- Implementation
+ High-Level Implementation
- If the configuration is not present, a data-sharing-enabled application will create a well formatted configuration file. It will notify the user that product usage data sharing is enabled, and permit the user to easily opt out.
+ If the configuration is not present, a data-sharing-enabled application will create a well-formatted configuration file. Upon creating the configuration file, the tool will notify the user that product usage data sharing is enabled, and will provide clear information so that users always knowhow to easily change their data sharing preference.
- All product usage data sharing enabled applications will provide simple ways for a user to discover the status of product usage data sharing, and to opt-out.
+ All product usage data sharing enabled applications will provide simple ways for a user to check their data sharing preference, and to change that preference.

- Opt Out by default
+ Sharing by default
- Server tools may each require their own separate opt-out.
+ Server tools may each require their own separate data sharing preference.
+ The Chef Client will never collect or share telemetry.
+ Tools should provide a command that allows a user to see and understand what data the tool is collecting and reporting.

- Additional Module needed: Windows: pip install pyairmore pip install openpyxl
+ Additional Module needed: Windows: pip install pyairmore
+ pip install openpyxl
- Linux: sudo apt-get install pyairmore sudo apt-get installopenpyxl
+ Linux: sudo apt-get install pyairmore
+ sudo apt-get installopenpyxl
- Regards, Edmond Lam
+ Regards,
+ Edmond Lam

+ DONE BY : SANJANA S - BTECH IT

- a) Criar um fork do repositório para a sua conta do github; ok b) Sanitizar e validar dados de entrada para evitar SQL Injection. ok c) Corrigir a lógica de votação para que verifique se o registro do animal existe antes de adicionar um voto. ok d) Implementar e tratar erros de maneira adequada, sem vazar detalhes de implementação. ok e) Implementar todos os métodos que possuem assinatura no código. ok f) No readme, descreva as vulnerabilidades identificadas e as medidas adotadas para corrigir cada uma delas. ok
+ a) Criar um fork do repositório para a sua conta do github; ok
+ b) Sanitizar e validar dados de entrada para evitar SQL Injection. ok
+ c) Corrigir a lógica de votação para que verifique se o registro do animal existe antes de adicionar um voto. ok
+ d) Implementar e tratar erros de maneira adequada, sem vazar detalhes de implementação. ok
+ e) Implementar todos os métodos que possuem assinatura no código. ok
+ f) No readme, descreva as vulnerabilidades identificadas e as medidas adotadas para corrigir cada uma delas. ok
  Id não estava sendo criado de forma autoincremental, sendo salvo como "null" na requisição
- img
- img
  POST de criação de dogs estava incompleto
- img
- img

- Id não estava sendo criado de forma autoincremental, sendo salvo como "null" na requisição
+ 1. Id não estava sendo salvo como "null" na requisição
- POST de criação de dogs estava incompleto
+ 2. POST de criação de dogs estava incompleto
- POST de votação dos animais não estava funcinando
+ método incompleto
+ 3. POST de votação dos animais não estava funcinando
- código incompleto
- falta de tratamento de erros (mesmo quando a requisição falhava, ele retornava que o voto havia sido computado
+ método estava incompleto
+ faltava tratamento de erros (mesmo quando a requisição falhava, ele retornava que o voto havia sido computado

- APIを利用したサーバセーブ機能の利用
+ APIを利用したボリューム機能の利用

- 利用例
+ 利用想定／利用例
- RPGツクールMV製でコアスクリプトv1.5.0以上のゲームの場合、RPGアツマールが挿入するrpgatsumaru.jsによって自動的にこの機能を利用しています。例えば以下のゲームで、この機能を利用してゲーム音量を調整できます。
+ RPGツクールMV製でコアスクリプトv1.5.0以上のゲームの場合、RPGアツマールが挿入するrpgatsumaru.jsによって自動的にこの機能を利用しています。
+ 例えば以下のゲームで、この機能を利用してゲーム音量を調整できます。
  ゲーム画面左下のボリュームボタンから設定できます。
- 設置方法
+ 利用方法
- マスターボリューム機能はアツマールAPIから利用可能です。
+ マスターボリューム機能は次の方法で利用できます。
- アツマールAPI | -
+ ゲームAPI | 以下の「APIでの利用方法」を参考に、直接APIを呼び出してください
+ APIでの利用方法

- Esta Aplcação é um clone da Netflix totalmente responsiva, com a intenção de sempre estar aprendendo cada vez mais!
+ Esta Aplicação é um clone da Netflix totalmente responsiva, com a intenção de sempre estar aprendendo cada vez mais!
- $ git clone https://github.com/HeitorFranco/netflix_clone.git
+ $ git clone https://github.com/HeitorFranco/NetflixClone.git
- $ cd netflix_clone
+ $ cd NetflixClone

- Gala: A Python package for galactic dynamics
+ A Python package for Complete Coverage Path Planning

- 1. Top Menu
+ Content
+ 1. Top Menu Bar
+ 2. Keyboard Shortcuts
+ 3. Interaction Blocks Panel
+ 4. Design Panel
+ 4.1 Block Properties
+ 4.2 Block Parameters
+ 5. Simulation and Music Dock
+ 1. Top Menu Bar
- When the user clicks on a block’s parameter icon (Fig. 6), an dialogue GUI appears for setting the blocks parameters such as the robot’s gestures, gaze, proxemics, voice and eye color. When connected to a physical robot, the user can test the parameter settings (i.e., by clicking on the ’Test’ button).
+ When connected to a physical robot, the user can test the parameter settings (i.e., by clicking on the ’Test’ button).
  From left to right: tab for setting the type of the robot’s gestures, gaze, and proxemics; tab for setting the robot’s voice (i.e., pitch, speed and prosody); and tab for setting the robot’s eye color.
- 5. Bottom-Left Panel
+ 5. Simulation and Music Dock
============================================================
EXERCISE INSTRUCTIONS:
Tally the lines of the entries above that hold the word "existe"; the number is the whole answer.

WRITTEN SOLUTION:
2